Search the records for "Starting". Report every line where it occurs.

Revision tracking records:
--- START ---
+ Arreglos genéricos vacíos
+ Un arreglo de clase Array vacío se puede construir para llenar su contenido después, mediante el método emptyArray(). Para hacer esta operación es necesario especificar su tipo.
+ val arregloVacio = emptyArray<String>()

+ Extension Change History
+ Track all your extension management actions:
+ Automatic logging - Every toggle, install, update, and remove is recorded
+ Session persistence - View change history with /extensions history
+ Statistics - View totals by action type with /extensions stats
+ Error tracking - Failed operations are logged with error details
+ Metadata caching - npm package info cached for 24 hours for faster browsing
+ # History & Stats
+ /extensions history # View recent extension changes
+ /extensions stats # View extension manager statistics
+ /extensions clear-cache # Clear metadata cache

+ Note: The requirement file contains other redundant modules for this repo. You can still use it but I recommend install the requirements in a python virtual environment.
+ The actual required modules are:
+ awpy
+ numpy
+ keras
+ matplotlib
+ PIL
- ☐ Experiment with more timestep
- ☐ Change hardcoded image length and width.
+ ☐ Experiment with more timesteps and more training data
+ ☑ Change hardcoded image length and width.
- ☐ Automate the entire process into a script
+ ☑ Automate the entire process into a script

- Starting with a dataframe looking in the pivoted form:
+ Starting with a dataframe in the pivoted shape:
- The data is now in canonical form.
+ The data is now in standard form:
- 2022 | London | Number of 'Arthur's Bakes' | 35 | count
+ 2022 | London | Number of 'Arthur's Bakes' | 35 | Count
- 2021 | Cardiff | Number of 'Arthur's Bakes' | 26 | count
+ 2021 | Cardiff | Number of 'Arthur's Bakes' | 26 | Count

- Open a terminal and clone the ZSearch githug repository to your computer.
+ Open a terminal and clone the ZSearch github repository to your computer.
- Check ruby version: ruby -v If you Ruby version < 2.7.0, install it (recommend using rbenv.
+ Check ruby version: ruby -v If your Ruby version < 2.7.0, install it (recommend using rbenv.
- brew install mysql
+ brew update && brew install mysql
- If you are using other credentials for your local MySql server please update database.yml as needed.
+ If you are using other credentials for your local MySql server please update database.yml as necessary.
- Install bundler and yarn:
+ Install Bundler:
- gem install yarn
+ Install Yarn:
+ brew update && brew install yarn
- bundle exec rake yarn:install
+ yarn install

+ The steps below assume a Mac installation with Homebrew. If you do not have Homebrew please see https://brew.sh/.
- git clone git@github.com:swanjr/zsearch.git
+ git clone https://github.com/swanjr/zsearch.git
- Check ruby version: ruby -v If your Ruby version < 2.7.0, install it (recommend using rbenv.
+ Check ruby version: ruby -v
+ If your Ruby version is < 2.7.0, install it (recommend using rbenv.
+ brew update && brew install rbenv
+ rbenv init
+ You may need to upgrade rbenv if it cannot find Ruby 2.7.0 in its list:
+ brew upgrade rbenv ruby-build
--- END ---
SOLUTION:
- Starting with a dataframe looking in the pivoted form:
+ Starting with a dataframe in the pivoted shape:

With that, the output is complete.